Bespoke modelling: Tailors risk & portfolio management for Asia’s large asset owners

Willis Towers Watson advocates a bespoke modelling framework to answer those “what if” questions when reviewing or changing portfolios.
Bespoke modelling: Tailors risk & portfolio management for Asia’s large asset owners

Sophisticated asset owners, such as sovereign wealth funds, often need to address the concerns and questions raised by their internal and external stakeholders. The 2018 Willis Towers Watson’s Global Investment Matters report highlights how a bespoke modelling framework can help answer very fund-specific “what if” questions when reviewing portfolio allocations or proposing new portfolio strategies.

Willis Towers Watson has developed a framework to help asset owners in Asia evaluate their portfolio in a forward-looking manner, which a number of existing clients are already using. The framework integrates capital market views and longer term assumptions, and produces a suite of portfolio analytics. As a result, asset owners are now able to answer important questions that they could not have answered in the past.

Paul Colwell, director, investments at Willis Towers Watson said “Our sovereign wealth clients find the framework useful to evaluate whether they are positioned suitably to make, for example, regular payments to government, or to fund social programmes over a long period of time. Often these are critical elements of their mission. Our bespoke modelling framework is also used by investors to communicate the overall risk and return profile of their investment strategy, as well as proposed portfolio changes for internal and external stakeholders. We’re now also seeing other asset owners showing interest in the model, including insurance companies and endowments.”

Colwell said the framework is flexible and can be tailored to each fund’s specific requirements. Asset owners can use the framework for different purposes, for example:

  • To understand how portfolio mixes and changes in economic fundamentals affect forward looking expected returns on a short and long term basis
  • To understand the appropriateness of their existing asset allocation in the context of portfolio efficiency, robustness, medium term appropriateness and risk and liability measures.

Willis Towers Watson’s bespoke modelling framework includes a tool called a portfolio scorecard, to help investors compare “what ifs” for different portfolios and to assist them in assessing the relative merits of each scenario. It also enables comparisons across different portfolios against certain objectives so that specific portfolio ideas can be supported and verified quantitatively.

Portfolio scorecard: proposed portfolio versus current portfolio

Colwell said the use of bespoke modelling is a response to demands from global asset owners to better understand their portfolios on a forward-looking basis. This trend means many asset owners now use third-party standard or bespoke modelling tools.
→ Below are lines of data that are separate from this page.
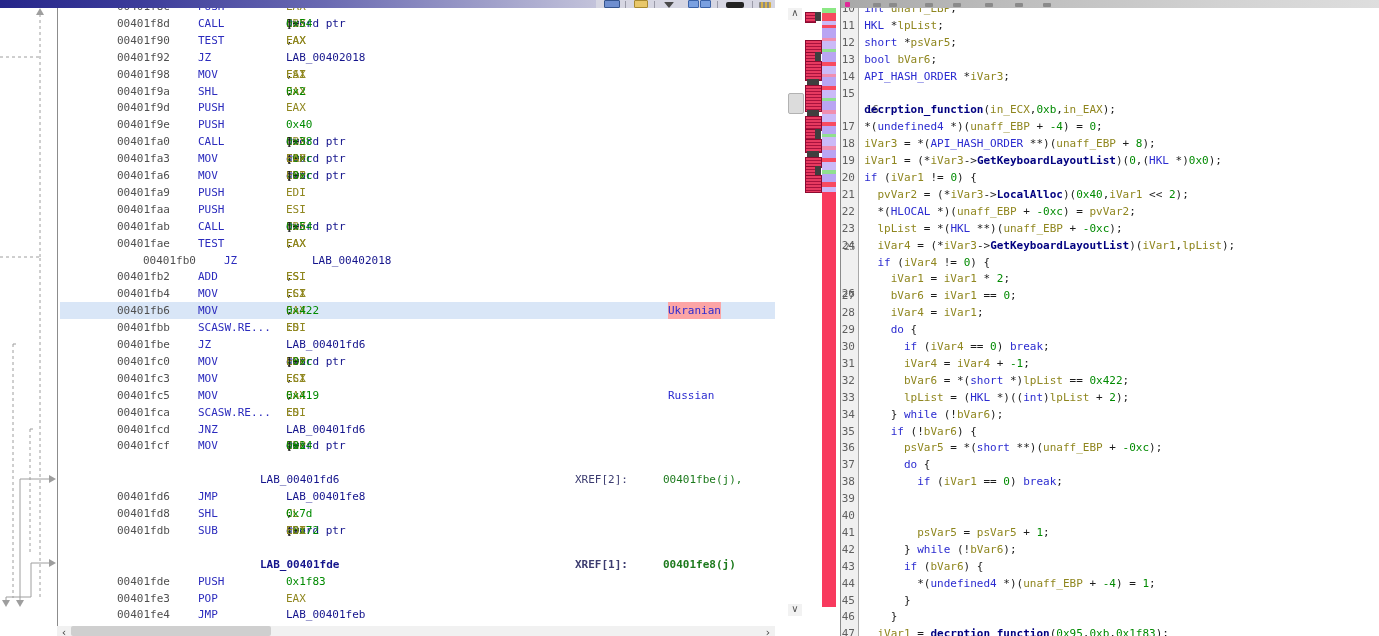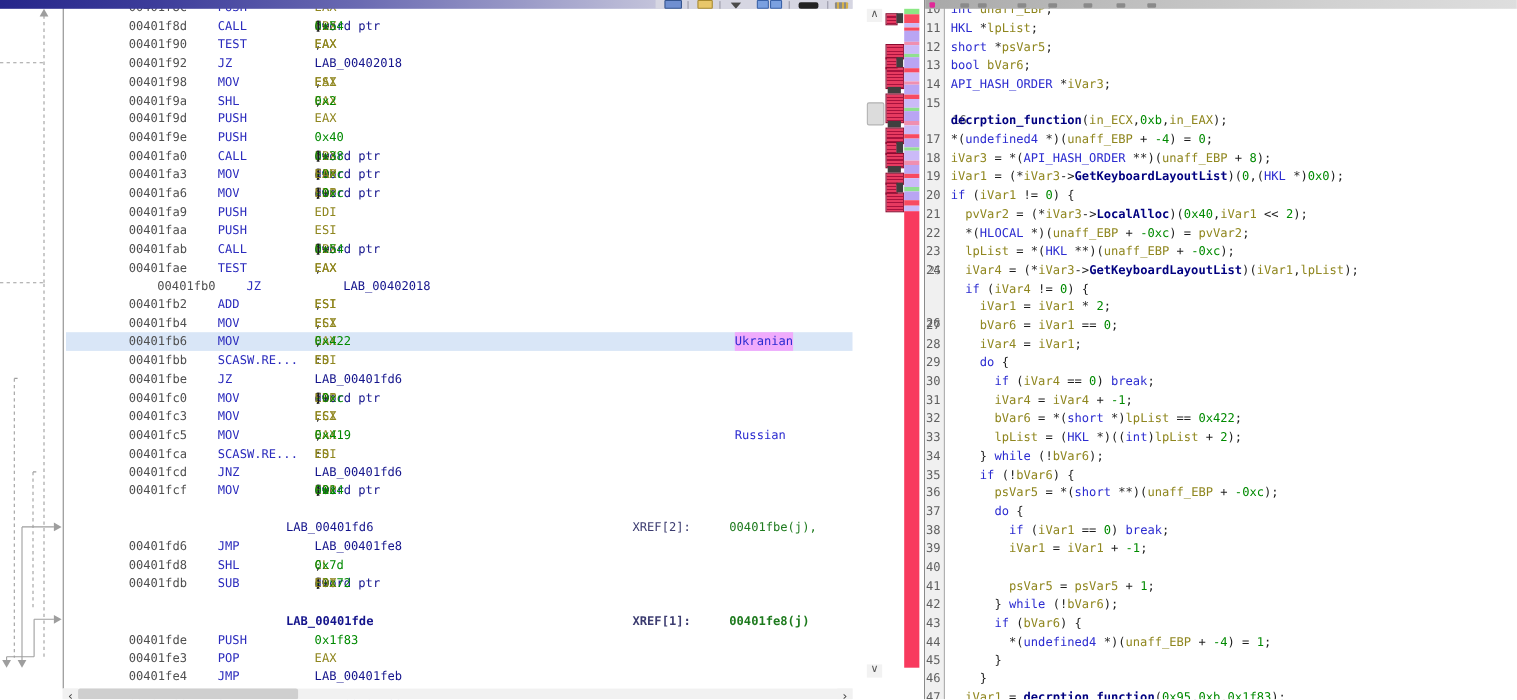--- a/index.html
+++ b/index.html
@@ -28,7 +28,7 @@
   .xl{left:575px;color:#3c3c70;}
   .xv{left:663px;color:#1d7a1d;}
   .cm{left:668px;color:#2b2bd0;}
-  .cm-hl{background:#f0abfc;}
+  .cm-hl{background:#fca5a5;}
   .tk-pun{color:#1c1c1c}.tk-reg{color:#8f861e}.tk-num{color:#008a00}
   .tk-ptr{color:#14148c}.tk-lab{color:#14148c}
 

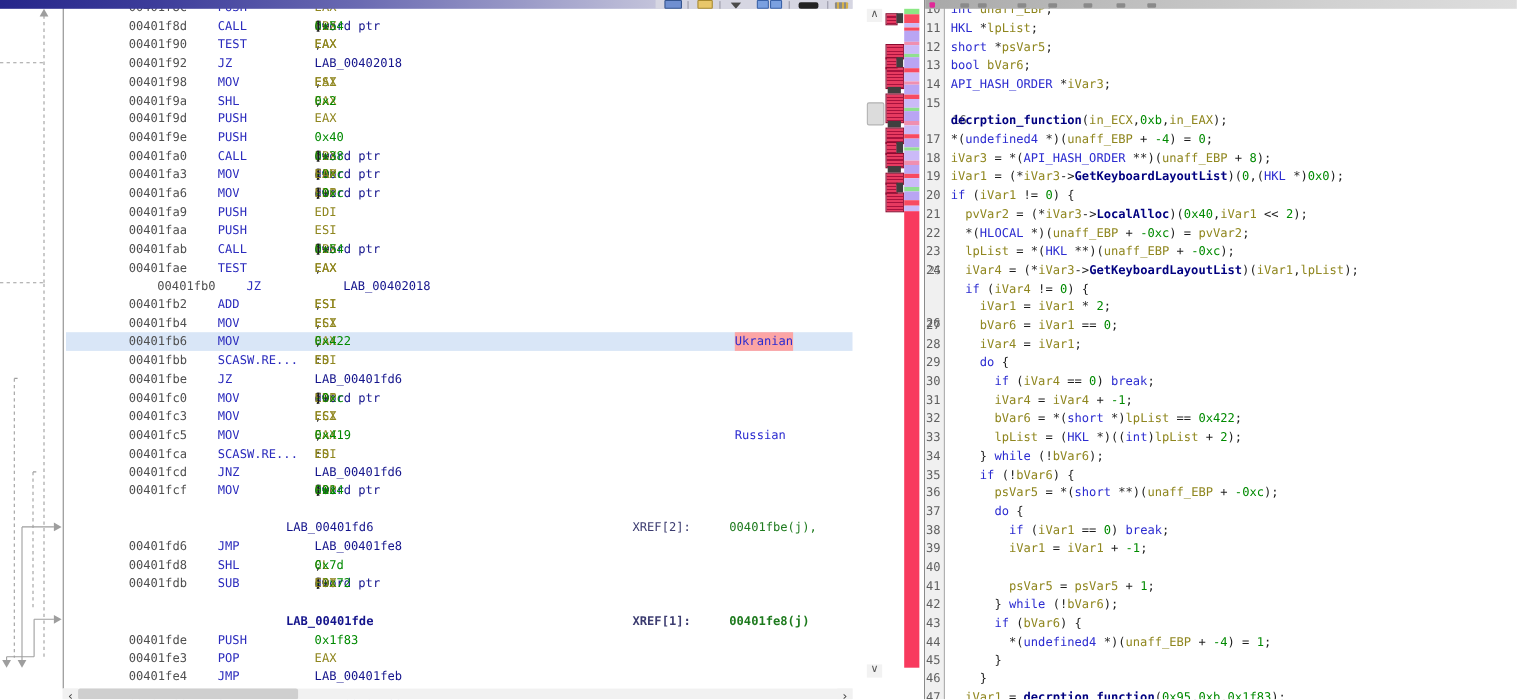--- a/index.html
+++ b/index.html
@@ -292,7 +292,6 @@
         <div class="cline" style="top: 440.4px;"><span class="tk-pun">        </span><span class="tk-var">psVar5</span><span class="tk-pun"> = *(</span><span class="tk-kw">short</span><span class="tk-pun"> **)(</span><span class="tk-var">unaff_EBP</span><span class="tk-pun"> + </span><span class="tk-num">-0xc</span><span class="tk-pun">);</span></div>
         <div class="cline" style="top: 457.3px;"><span class="tk-kw">        do</span><span class="tk-pun"> {</span></div>
         <div class="cline" style="top: 474.2px;"><span class="tk-kw">          if</span><span class="tk-pun"> (</span><span class="tk-var">iVar1</span><span class="tk-pun"> == </span><span class="tk-num">0</span><span class="tk-pun">) </span><span class="tk-kw">break</span><span class="tk-pun">;</span></div>
-        <div class="cline" style="top: 491.1px;"><span class="tk-pun">          </span><span class="tk-var">iVar1</span><span class="tk-pun"> = </span><span class="tk-var">iVar1</span><span class="tk-pun"> + </span><span class="tk-num">-1</span><span class="tk-pun">;</span></div>
         <div class="cline" style="top: 524.9px;"><span class="tk-pun">          </span><span class="tk-var">psVar5</span><span class="tk-pun"> = </span><span class="tk-var">psVar5</span><span class="tk-pun"> + </span><span class="tk-num">1</span><span class="tk-pun">;</span></div>
         <div class="cline" style="top: 541.8px;"><span class="tk-pun">        } </span><span class="tk-kw">while</span><span class="tk-pun"> (!</span><span class="tk-var">bVar6</span><span class="tk-pun">);</span></div>
         <div class="cline" style="top: 558.7px;"><span class="tk-kw">        if</span><span class="tk-pun"> (</span><span class="tk-var">bVar6</span><span class="tk-pun">) {</span></div>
Willis Towers Watson’s 2018 Global Investment Matters also explores other topical investment issues including:

  • Incorporating megatrends into portfolio and business planning: Tom Brooke-Smith, asset allocation strategist, delves into why investors and business leaders should incorporate a megatrend framework into their decision-making process, as well as identifying areas of opportunity and key risks that require hedging.
  • Five ways for investors to find true value: Craig Baker, global chief investment officer, examines how investors should focus on value for money, not solely headline fees. Asset owners need to ask the right questions to discover where real costs lie and how they can address these costs.
  • The case for delegation just got stronger: Pieter Steyn, head of delegated investment service, UK, examines the growing shift toward delegation within the pensions space as many boards seek to manage risk and returns.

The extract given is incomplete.